[Start of Attachment]

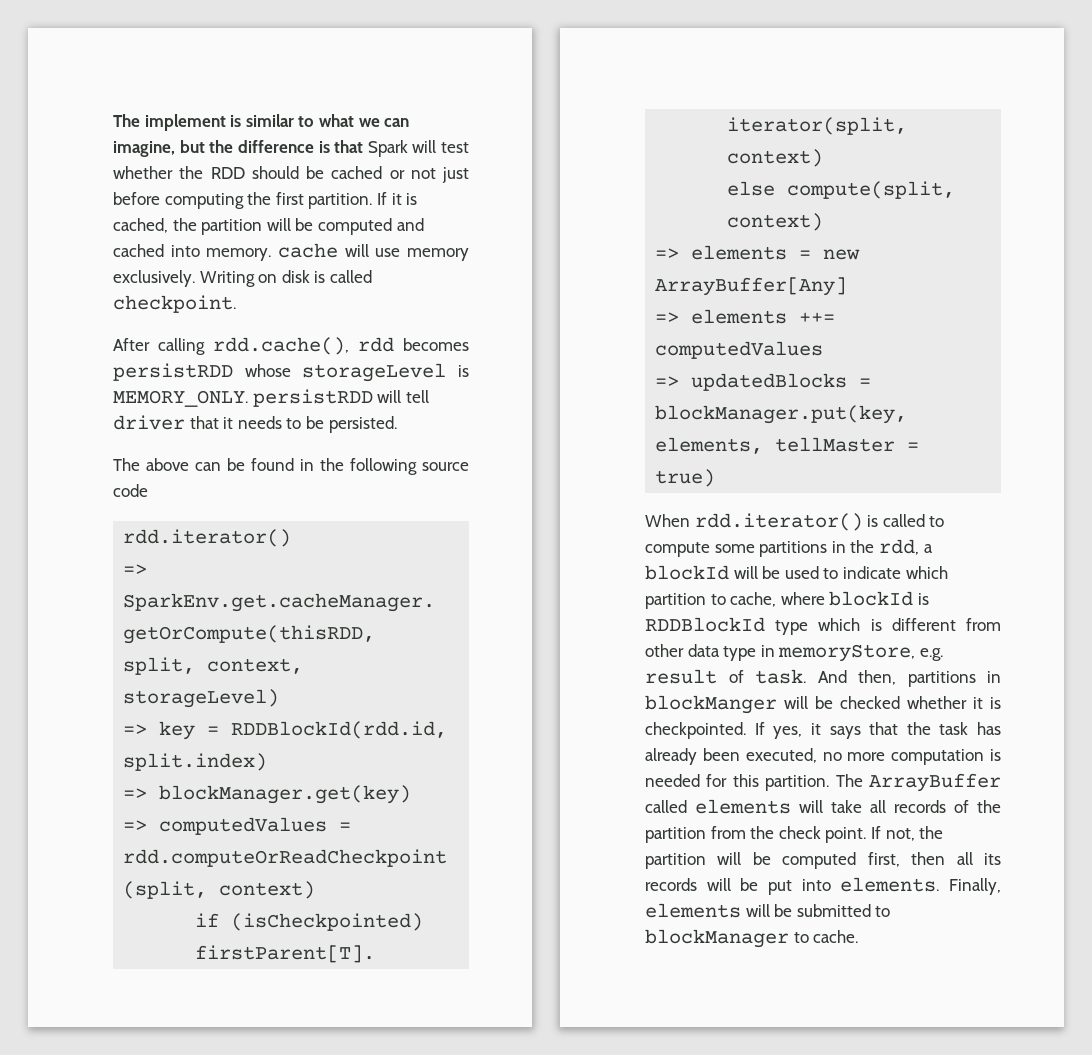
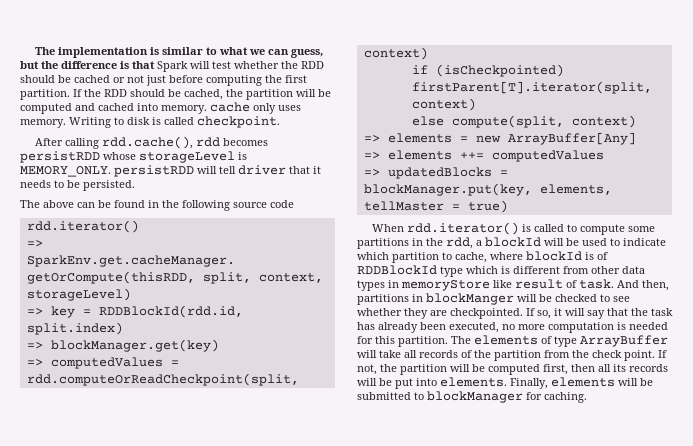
[113,114,226,131] The implement -> [35,47,149,58] The implementation
[113,141,175,157] imagine, -> [291,49,324,58] guess,
[391,193,418,205] it is -> [84,89,181,97] the RDD should be
[344,244,469,261] [113,270,278,287] will use memory exclusively. Writing on -> [253,103,301,114] [20,117,124,128] only uses memory. Writing to
(929, 599) none -> [597,252,608,260] of
[723,644,943,662] type in memoryStore, e.g. -> [357,280,512,291] types in memoryStore like
[907,696,1001,709] [645,722,861,739] whether it is checkpointed. If yes, it says -> [600,294,630,302] [357,308,605,319] to see whether they are checkpointed. If so, it will say
[869,773,1001,792] [645,799,791,814] ArrayBuffer called elements -> [474,335,668,347] elements of type ArrayBuffer
[793,930,859,943] to cache. -> [526,392,587,403] for caching.

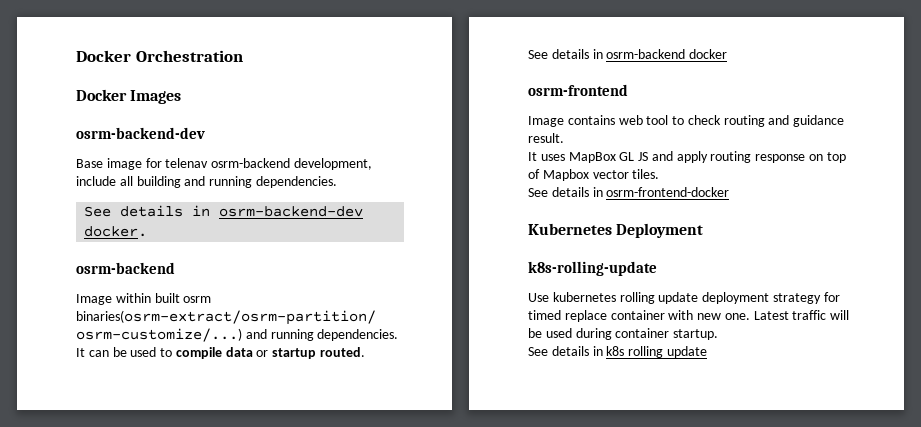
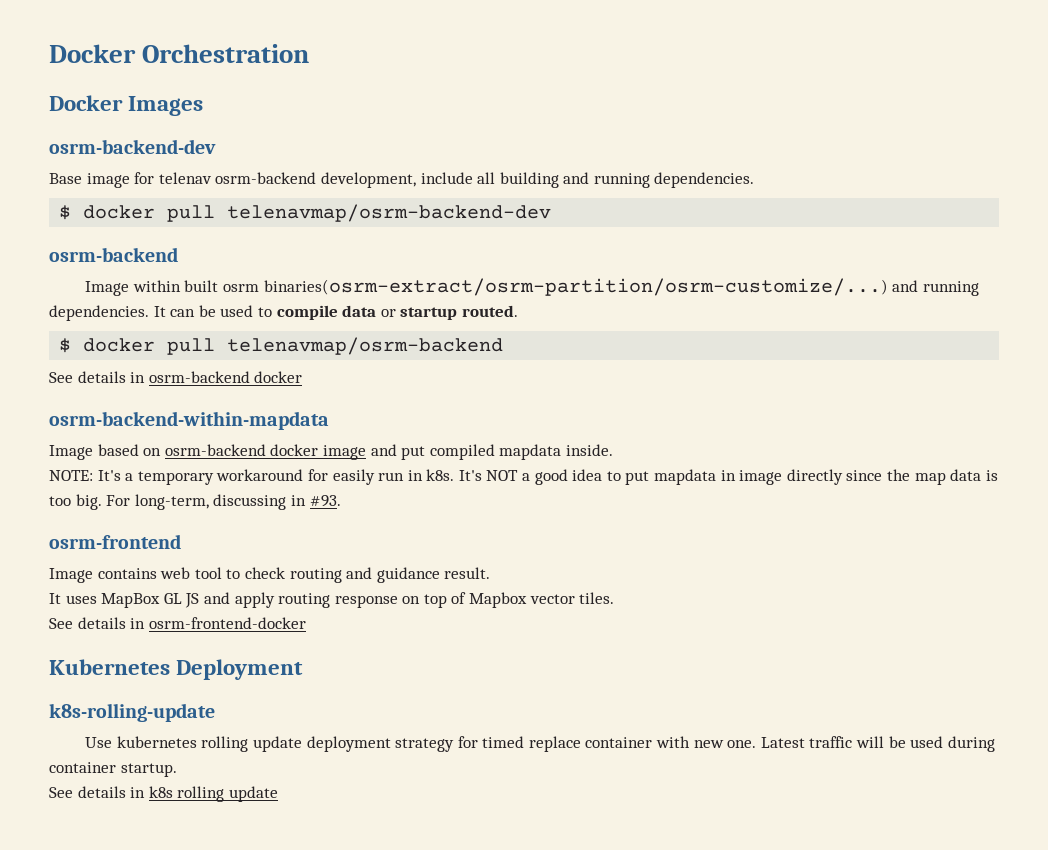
[84,205,364,217] [84,226,148,237] See details in osrm-backend-dev docker. -> [59,204,552,222] $ docker pull telenavmap/osrm-backend-dev
(366, 352) none -> [59,337,504,355] // $ docker pull telenavmap/osrm-backend
(728, 54) none -> [49,411,329,430] [49,444,613,460] [49,469,998,485] [49,494,341,510] // osrm-backend-within-mapdata // Image based on osrm-backend docker image and put compiled mapdata inside. // NOTE: It's a temporary workaround for easily run in k8s. It's NOT a good idea to put mapdata in image directly since the map data is too big. For long-term, discussing in #93.

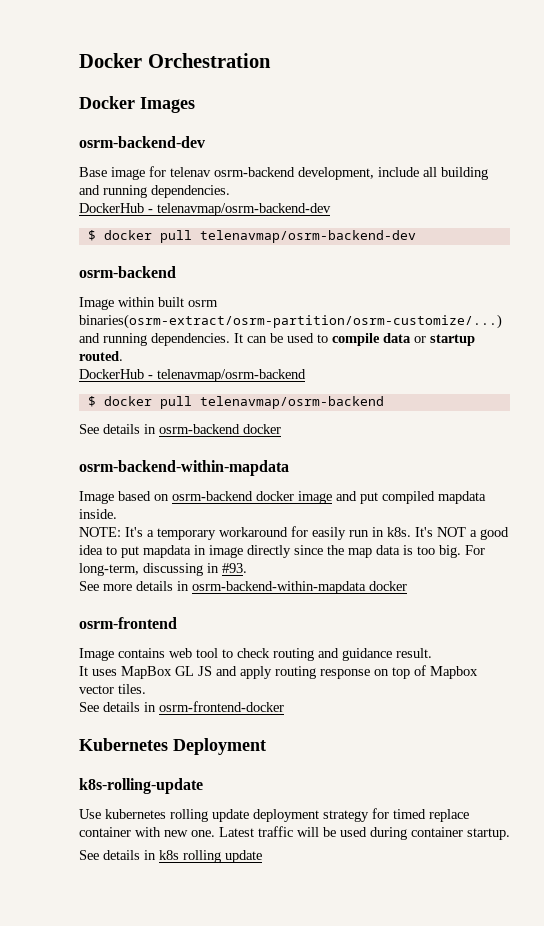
(755, 180) none -> [79,203,331,216] // DockerHub - telenavmap/osrm-backend-dev
(518, 311) none -> [79,369,306,382] // DockerHub - telenavmap/osrm-backend
(341, 501) none -> [79,581,407,594] // See more details in osrm-backend-within-mapdata docker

[End of Attachment]

**THE TASK:** The answer is the lines above, word for word, from the first one through the one containing "[723,644,943,662] type in"; it includes no pictures.

**THE COMPLETED TASK:**
[113,114,226,131] The implement -> [35,47,149,58] The implementation
[113,141,175,157] imagine, -> [291,49,324,58] guess,
[391,193,418,205] it is -> [84,89,181,97] the RDD should be
[344,244,469,261] [113,270,278,287] will use memory exclusively. Writing on -> [253,103,301,114] [20,117,124,128] only uses memory. Writing to
(929, 599) none -> [597,252,608,260] of
[723,644,943,662] type in memoryStore, e.g. -> [357,280,512,291] types in memoryStore like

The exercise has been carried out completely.